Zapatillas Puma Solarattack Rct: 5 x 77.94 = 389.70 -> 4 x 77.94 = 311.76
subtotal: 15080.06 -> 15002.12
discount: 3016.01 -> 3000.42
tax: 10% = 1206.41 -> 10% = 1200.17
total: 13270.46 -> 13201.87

* * *

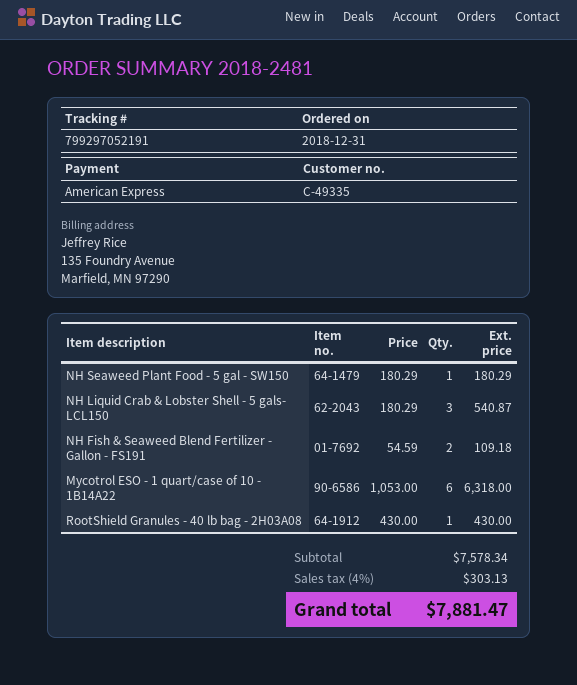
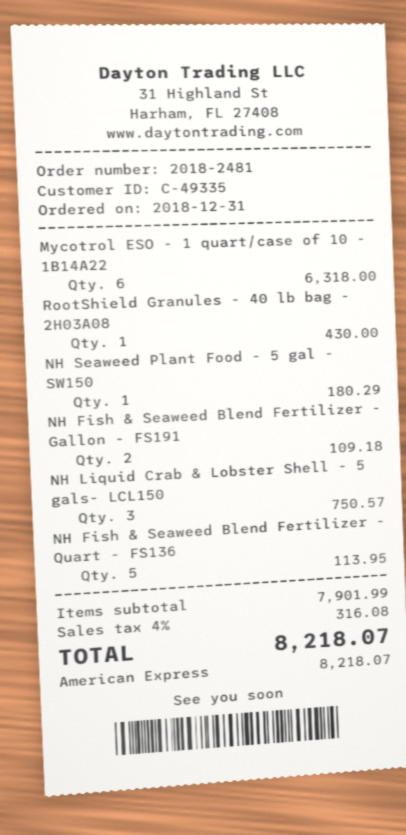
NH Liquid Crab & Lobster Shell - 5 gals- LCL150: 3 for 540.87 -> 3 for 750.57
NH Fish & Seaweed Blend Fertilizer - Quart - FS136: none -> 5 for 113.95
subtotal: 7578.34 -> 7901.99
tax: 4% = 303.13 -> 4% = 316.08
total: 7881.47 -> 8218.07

## Task details
Given the data above, transcribe exactly the lines from the one containing "Zapatillas Puma Solarattack" down to the one containing "total: 13270.46 -> 13201.87", and no others.

## Answer space
Zapatillas Puma Solarattack Rct: 5 x 77.94 = 389.70 -> 4 x 77.94 = 311.76
subtotal: 15080.06 -> 15002.12
discount: 3016.01 -> 3000.42
tax: 10% = 1206.41 -> 10% = 1200.17
total: 13270.46 -> 13201.87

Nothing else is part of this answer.